V. Vaľko, S. Černochová1 and  D. Grančai1
Volume/Issue: Volume 58: Issue 1. Published: 25 Nov 2011

Species of the genus Philadelphus L. (mock orange, Hydrangeaceae) are popular ornamental shrubs cultivated in Eastern Asia, Northern America, South-eastern Europe and the Caucasus. Mock orange was used to make soap, bows, arrows and cradles in the past. Aqueous extracts of Philadelphus coronarius L. flowers are used in traditional medicine and in homeopathy. Some members of the genus Philadelphus L. are known for their cytotoxic, antibacterial and immunomodulatory effects.

This study deals with quantitative determination of coumarins in different extracts (methanol, butanol, water) of leaves of Philadelphus coronarius L., Philadelphus magdalenae Rehd., Philadelphus pekinensis Rupr., Philadelphus schrenkii Rupr., Philadelphus subcanus Koehne, Philadelphus tenuifolius Rupr. et Maxim. and Philadelphus zeyheri Schrad. The content of coumarins was determined as umbelliferone using spectrophotometry.

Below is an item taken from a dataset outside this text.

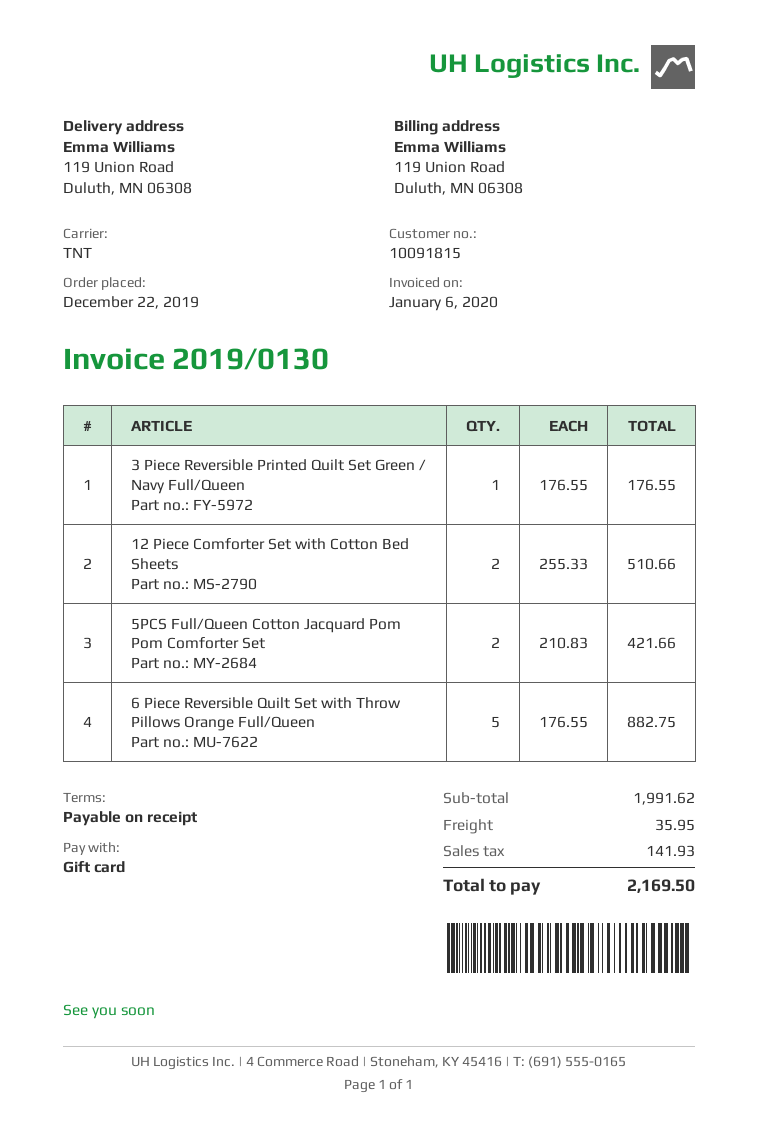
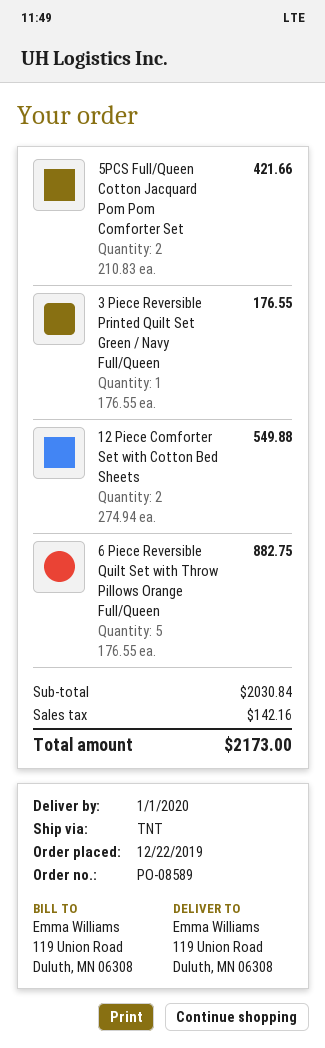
12 Piece Comforter Set with Cotton Bed Sheets: 2 x 255.33 = 510.66 -> 2 x 274.94 = 549.88
subtotal: 1991.62 -> 2030.84
shipping: 35.95 -> none
tax: 141.93 -> 142.16
total: 2169.50 -> 2173.00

The highest content of coumarins was recorded in methanol extract of species Philadelphus schrenkii Rupr., and butanol and water extract of Philadelphus subcanus Koehne. The results indicate higher content of coumarins in butanol and water extract compared to methanol extract.

The results obtained provide the basis for isolation and identification of biologically active substances from these extracts.